Douglas-Peucker line simplification (data reduction).
Reduces the number of points in a two-dimensional dataset, while preserving its most striking features.
The resulting dataset is a subset of the original dataset.
Although line simplification is typically used for geographical data, e.g. when zooming a digital map (see e.g. Django's GEOSGeometry.simplify() based on GEOS), this type of algorithm can also be applied to general data reduction problems, as an alternative (or addition) to conventional filtering or subsampling. Some examples:
- creating miniature data plots
- pre-processing time-series data for feature detection (e.g. peak detection)
Normal installation:
pip install dopelines
With plot support (adds matplotlib
):
pip install dopelines[plot]
With development tools:
pip install dopelines[dev]
Note: The PyPi project is called dopelines
instead of dope
, because PyPi would not let us create a project named dope
, even though the name appears to be available.
from dope import DoPeR
data_original = [
[0, 0], [1, -1], [2, 2], [3, 0], [4, 0], [5, -1], [6, 1], [7, 0]
]
dp = DoPeR(data=data_original)
# use tolerance threshold (i.e. max. error w.r.t. normalized data)

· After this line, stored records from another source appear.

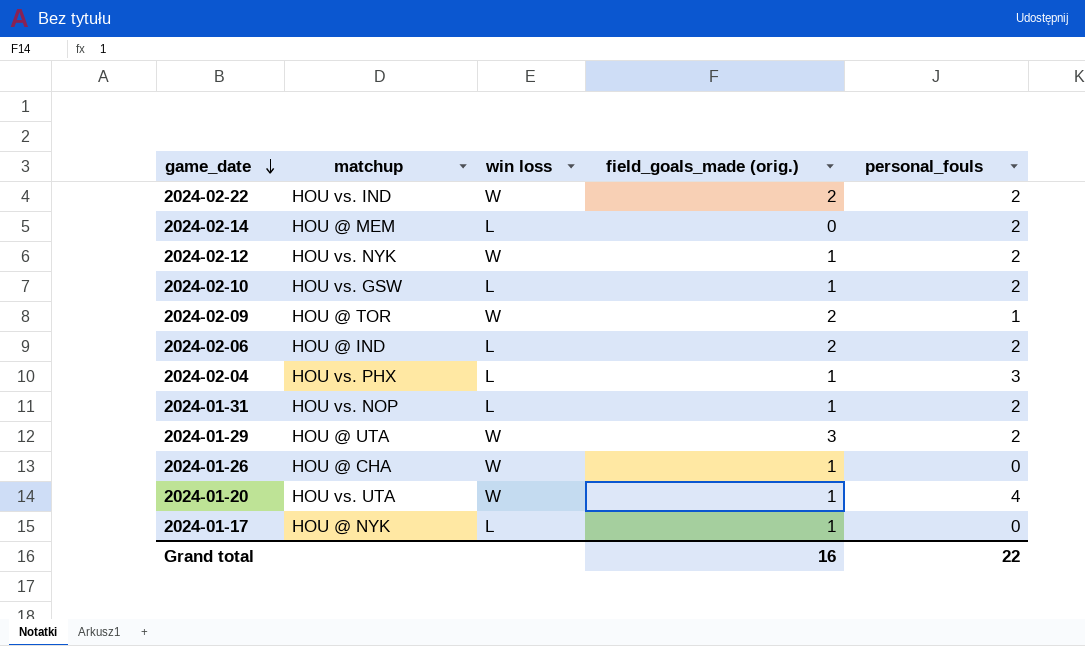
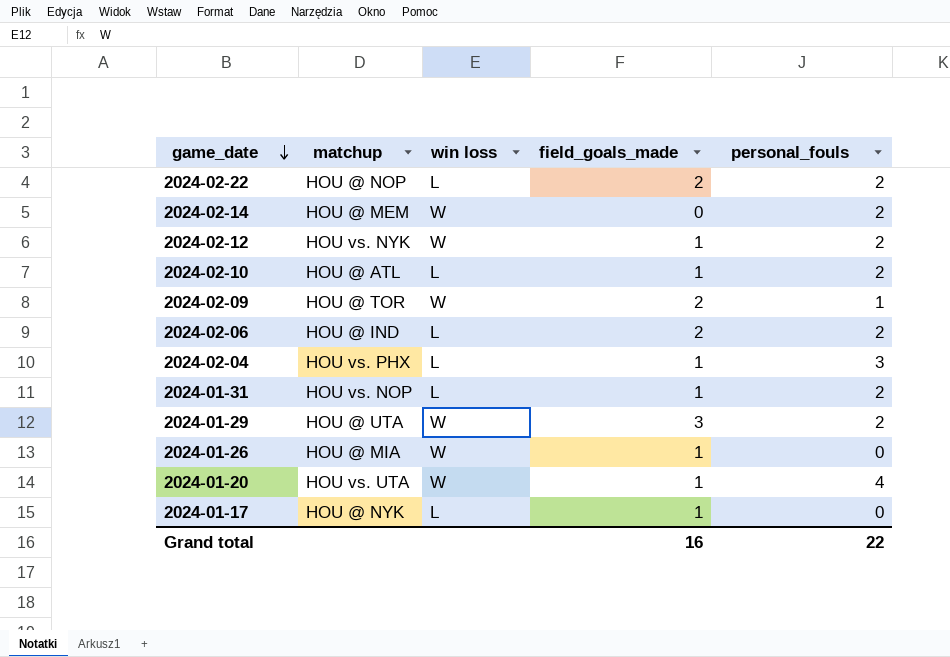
column name: field_goals_made (orig.) -> field_goals_made
2024-02-22 | matchup: HOU vs. IND -> HOU @ NOP
2024-02-22 | win loss: W -> L
2024-02-14 | win loss: L -> W
2024-02-10 | matchup: HOU vs. GSW -> HOU @ ATL
2024-01-26 | matchup: HOU @ CHA -> HOU @ MIA

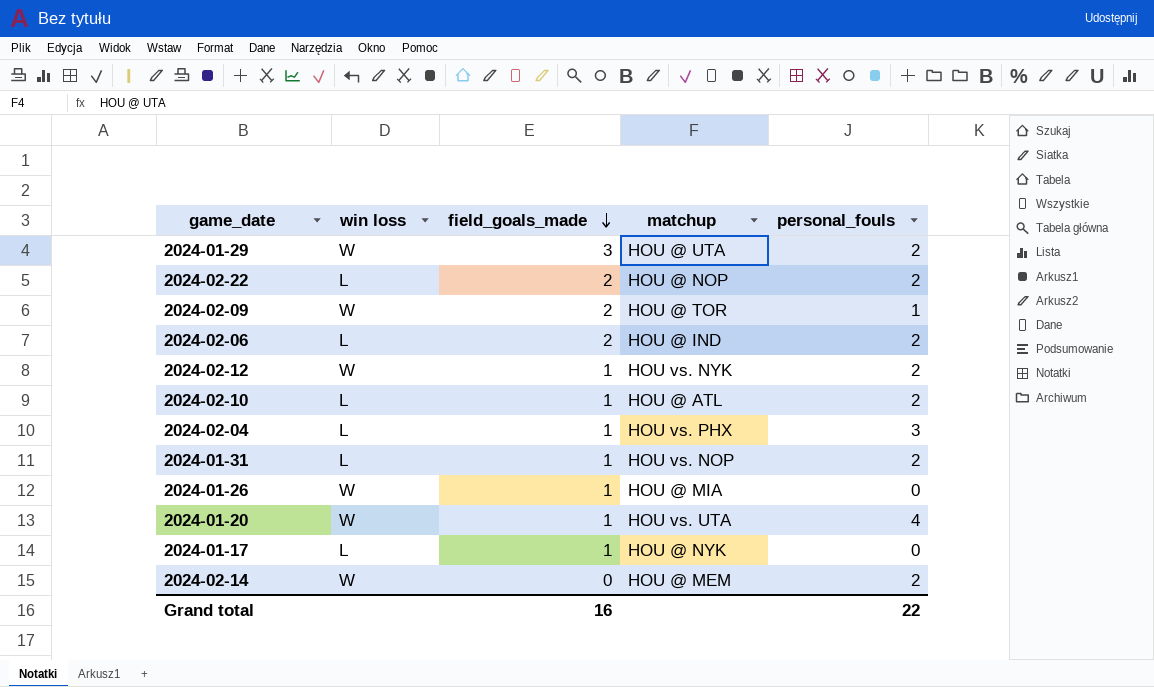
row order: game_date descending -> field_goals_made descending
column matchup | position: 2 -> 4

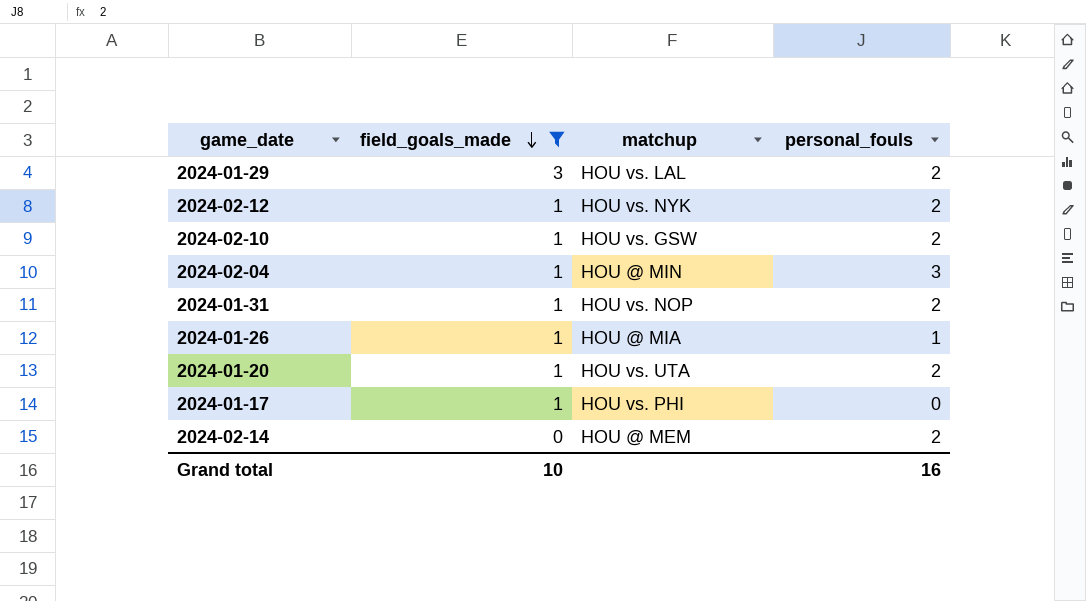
filter: none -> field_goals_made != 2
column win loss | position: 2 -> none
2024-01-29 | matchup: HOU @ UTA -> HOU vs. LAL
2024-02-10 | matchup: HOU @ ATL -> HOU vs. GSW
2024-02-04 | matchup: HOU vs. PHX -> HOU @ MIN
2024-01-26 | personal_fouls: 0 -> 1
2024-01-20 | personal_fouls: 4 -> 2
2024-01-17 | matchup: HOU @ NYK -> HOU vs. PHI
Grand total | field_goals_made: 16 -> 10
Grand total | personal_fouls: 22 -> 16

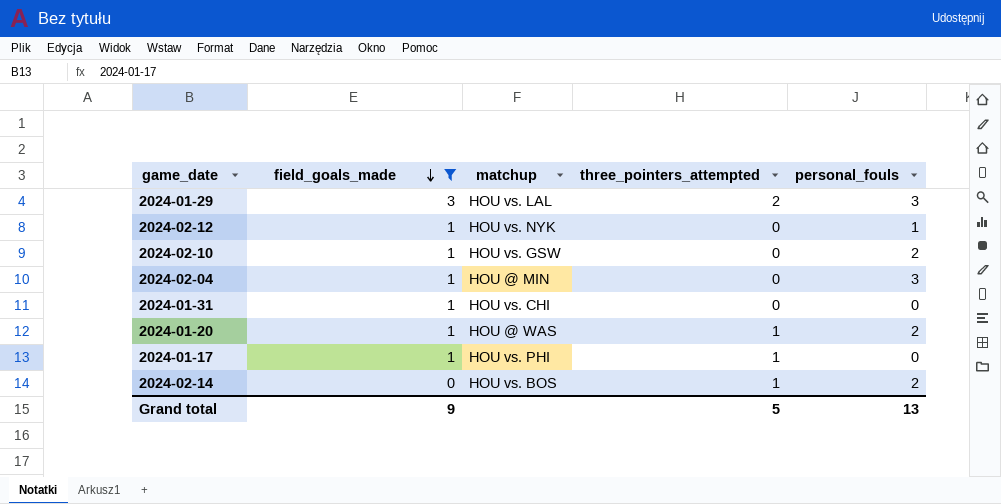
column three_pointers_attempted | position: none -> 4
row 2024-01-26: 1 | HOU @ MIA | 1 -> none
2024-01-29 | personal_fouls: 2 -> 3
2024-02-12 | personal_fouls: 2 -> 1
2024-01-31 | matchup: HOU vs. NOP -> HOU vs. CHI
2024-01-31 | personal_fouls: 2 -> 0
2024-01-20 | matchup: HOU vs. UTA -> HOU @ WAS
2024-02-14 | matchup: HOU @ MEM -> HOU vs. BOS
Grand total | field_goals_made: 10 -> 9
Grand total | personal_fouls: 16 -> 13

data_simplified_eps = dp.simplify(tolerance=0.2)
# compare original data and simplified data in a plot
dp.plot()
# or use maximum recursion depth
data_simplified_depth = dp.simplify(max_depth=2)
Also see examples in tests.
Currently we only offer a recursive implementation (depth-first), which is intuitive, but may not be the most efficient solution. An iterative implementation is in the works (breadth-first).